*Task to carry out*:
After reading the data below, copy out every line that contains the word "none".

*** Opening of Records for the exercise ***

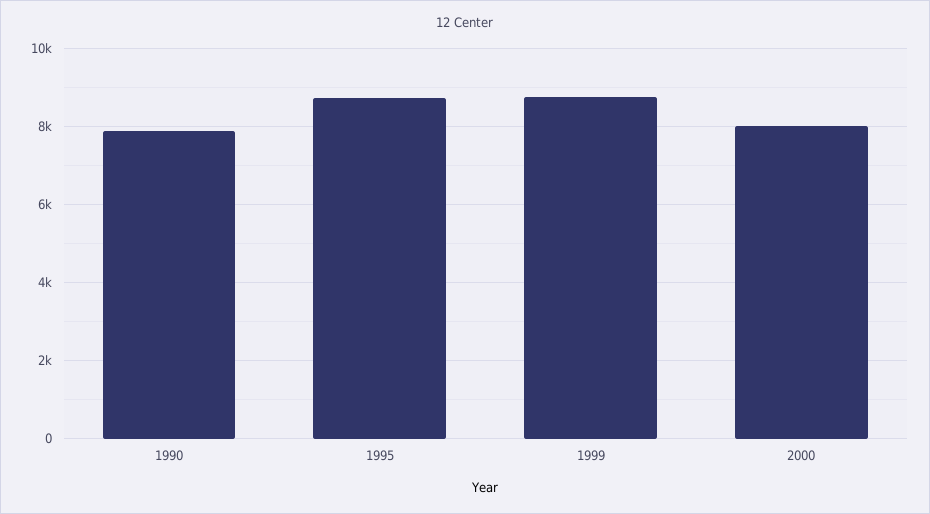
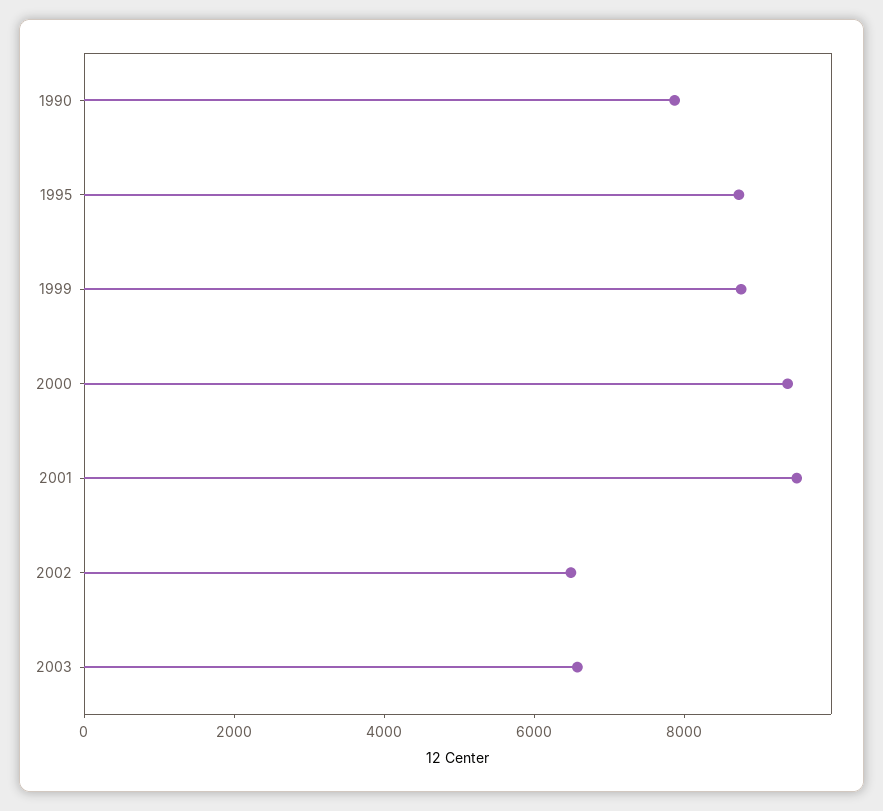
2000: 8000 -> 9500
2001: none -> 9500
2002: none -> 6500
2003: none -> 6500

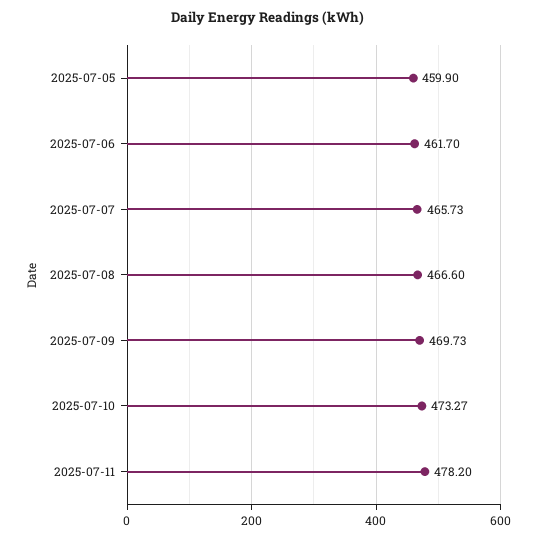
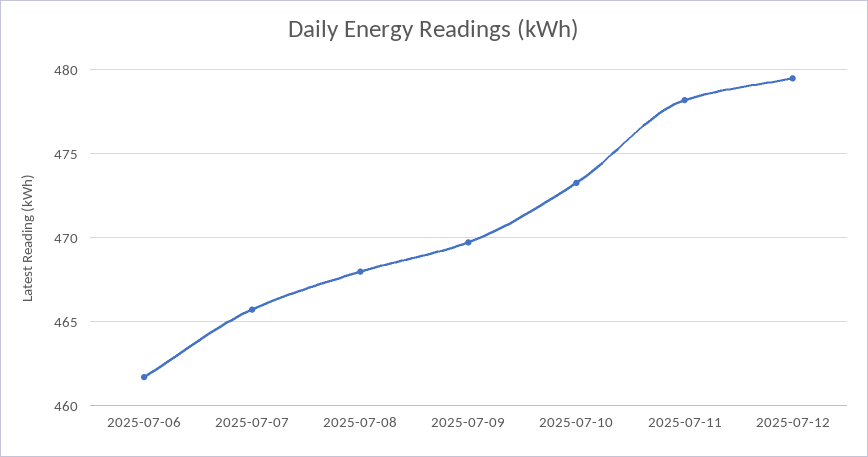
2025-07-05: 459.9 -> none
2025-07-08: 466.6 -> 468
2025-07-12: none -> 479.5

*** Close of Records for the exercise ***
*** Opening of Records for the exercise ***

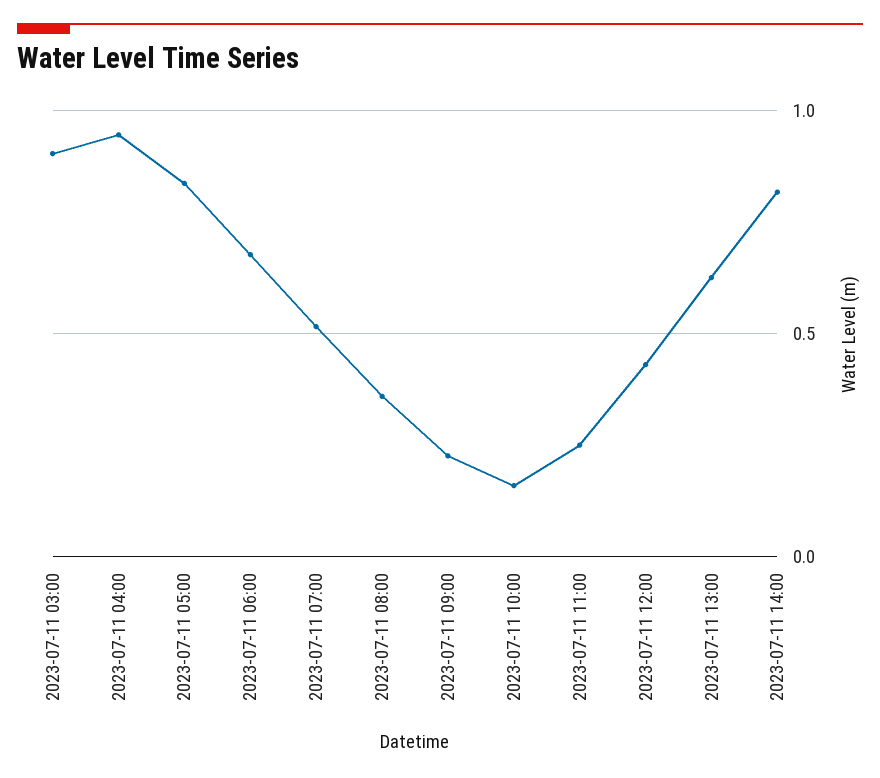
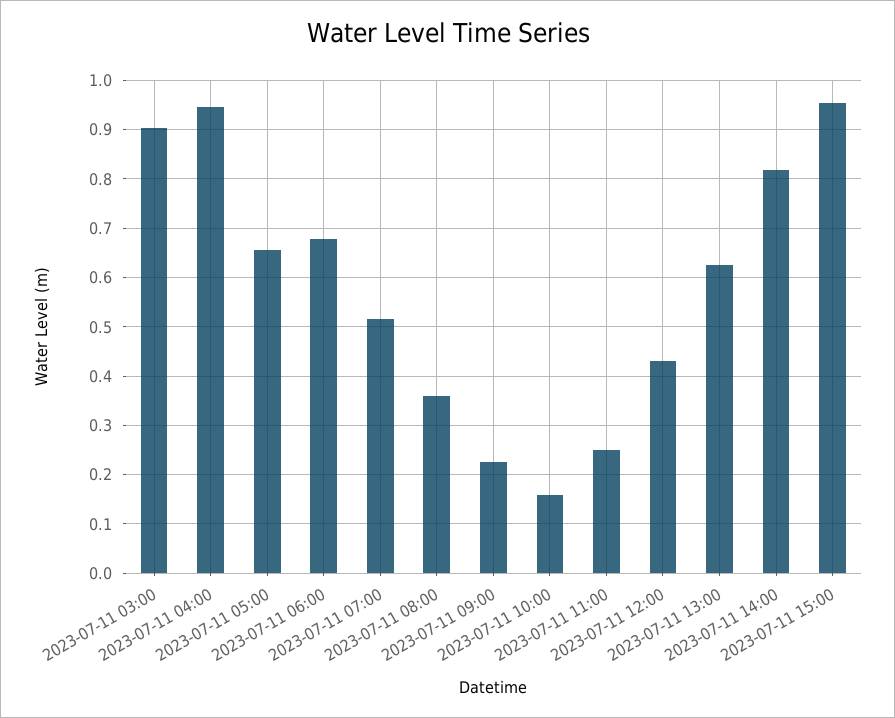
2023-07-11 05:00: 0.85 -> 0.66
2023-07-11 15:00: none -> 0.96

*** Close of Records for the exercise ***

*The completed task*:
2001: none -> 9500
2002: none -> 6500
2003: none -> 6500
2025-07-05: 459.9 -> none
2025-07-12: none -> 479.5
2023-07-11 15:00: none -> 0.96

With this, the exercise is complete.